*Data for analysis*
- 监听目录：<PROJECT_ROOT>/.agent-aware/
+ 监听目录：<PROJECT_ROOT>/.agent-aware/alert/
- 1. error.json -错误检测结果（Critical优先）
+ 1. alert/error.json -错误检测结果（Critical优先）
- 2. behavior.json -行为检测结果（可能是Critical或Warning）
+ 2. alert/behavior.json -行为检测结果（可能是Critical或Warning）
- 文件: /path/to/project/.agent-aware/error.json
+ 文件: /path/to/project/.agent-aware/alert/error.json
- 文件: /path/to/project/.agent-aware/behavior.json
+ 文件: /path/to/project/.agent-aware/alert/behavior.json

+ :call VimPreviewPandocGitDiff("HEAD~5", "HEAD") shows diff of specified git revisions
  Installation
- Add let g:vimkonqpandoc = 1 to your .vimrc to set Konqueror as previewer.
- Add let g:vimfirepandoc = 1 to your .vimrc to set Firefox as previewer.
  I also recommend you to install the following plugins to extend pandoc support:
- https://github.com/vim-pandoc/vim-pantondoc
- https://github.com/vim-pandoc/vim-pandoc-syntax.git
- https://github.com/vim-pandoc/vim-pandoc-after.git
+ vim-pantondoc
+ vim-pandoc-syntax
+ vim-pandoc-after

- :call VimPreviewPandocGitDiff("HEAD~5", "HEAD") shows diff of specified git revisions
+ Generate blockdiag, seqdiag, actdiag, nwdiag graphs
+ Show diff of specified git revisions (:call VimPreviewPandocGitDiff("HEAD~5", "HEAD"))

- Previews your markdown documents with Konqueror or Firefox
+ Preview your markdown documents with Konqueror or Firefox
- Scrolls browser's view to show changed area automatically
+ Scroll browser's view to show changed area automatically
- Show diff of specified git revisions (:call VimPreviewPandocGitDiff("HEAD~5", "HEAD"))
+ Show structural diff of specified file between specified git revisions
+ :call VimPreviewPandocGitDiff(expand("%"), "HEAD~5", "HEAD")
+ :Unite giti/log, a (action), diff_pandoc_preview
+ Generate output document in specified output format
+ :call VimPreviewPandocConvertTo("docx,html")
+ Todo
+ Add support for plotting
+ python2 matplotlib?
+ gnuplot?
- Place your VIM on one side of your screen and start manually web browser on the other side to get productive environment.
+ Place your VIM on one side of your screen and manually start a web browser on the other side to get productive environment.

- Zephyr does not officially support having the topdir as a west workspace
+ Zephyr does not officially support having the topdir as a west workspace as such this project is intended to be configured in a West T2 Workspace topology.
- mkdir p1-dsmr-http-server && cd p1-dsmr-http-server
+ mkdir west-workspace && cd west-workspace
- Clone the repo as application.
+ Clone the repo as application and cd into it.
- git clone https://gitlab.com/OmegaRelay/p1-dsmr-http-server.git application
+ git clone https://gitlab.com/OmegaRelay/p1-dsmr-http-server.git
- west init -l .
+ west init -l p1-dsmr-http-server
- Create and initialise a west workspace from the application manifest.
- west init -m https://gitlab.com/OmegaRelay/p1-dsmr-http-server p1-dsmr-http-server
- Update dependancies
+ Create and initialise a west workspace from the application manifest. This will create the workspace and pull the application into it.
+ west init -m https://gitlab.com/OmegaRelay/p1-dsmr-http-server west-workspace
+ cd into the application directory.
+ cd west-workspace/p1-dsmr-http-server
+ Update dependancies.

*Aim of the task*
When you reach the end of the listing, print it again in full, exactly as given.

*Written solution*
- 监听目录：<PROJECT_ROOT>/.agent-aware/
+ 监听目录：<PROJECT_ROOT>/.agent-aware/alert/
- 1. error.json -错误检测结果（Critical优先）
+ 1. alert/error.json -错误检测结果（Critical优先）
- 2. behavior.json -行为检测结果（可能是Critical或Warning）
+ 2. alert/behavior.json -行为检测结果（可能是Critical或Warning）
- 文件: /path/to/project/.agent-aware/error.json
+ 文件: /path/to/project/.agent-aware/alert/error.json
- 文件: /path/to/project/.agent-aware/behavior.json
+ 文件: /path/to/project/.agent-aware/alert/behavior.json

+ :call VimPreviewPandocGitDiff("HEAD~5", "HEAD") shows diff of specified git revisions
  Installation
- Add let g:vimkonqpandoc = 1 to your .vimrc to set Konqueror as previewer.
- Add let g:vimfirepandoc = 1 to your .vimrc to set Firefox as previewer.
  I also recommend you to install the following plugins to extend pandoc support:
- https://github.com/vim-pandoc/vim-pantondoc
- https://github.com/vim-pandoc/vim-pandoc-syntax.git
- https://github.com/vim-pandoc/vim-pandoc-after.git
+ vim-pantondoc
+ vim-pandoc-syntax
+ vim-pandoc-after

- :call VimPreviewPandocGitDiff("HEAD~5", "HEAD") shows diff of specified git revisions
+ Generate blockdiag, seqdiag, actdiag, nwdiag graphs
+ Show diff of specified git revisions (:call VimPreviewPandocGitDiff("HEAD~5", "HEAD"))

- Previews your markdown documents with Konqueror or Firefox
+ Preview your markdown documents with Konqueror or Firefox
- Scrolls browser's view to show changed area automatically
+ Scroll browser's view to show changed area automatically
- Show diff of specified git revisions (:call VimPreviewPandocGitDiff("HEAD~5", "HEAD"))
+ Show structural diff of specified file between specified git revisions
+ :call VimPreviewPandocGitDiff(expand("%"), "HEAD~5", "HEAD")
+ :Unite giti/log, a (action), diff_pandoc_preview
+ Generate output document in specified output format
+ :call VimPreviewPandocConvertTo("docx,html")
+ Todo
+ Add support for plotting
+ python2 matplotlib?
+ gnuplot?
- Place your VIM on one side of your screen and start manually web browser on the other side to get productive environment.
+ Place your VIM on one side of your screen and manually start a web browser on the other side to get productive environment.

- Zephyr does not officially support having the topdir as a west workspace
+ Zephyr does not officially support having the topdir as a west workspace as such this project is intended to be configured in a West T2 Workspace topology.
- mkdir p1-dsmr-http-server && cd p1-dsmr-http-server
+ mkdir west-workspace && cd west-workspace
- Clone the repo as application.
+ Clone the repo as application and cd into it.
- git clone https://gitlab.com/OmegaRelay/p1-dsmr-http-server.git application
+ git clone https://gitlab.com/OmegaRelay/p1-dsmr-http-server.git
- west init -l .
+ west init -l p1-dsmr-http-server
- Create and initialise a west workspace from the application manifest.
- west init -m https://gitlab.com/OmegaRelay/p1-dsmr-http-server p1-dsmr-http-server
- Update dependancies
+ Create and initialise a west workspace from the application manifest. This will create the workspace and pull the application into it.
+ west init -m https://gitlab.com/OmegaRelay/p1-dsmr-http-server west-workspace
+ cd into the application directory.
+ cd west-workspace/p1-dsmr-http-server
+ Update dependancies.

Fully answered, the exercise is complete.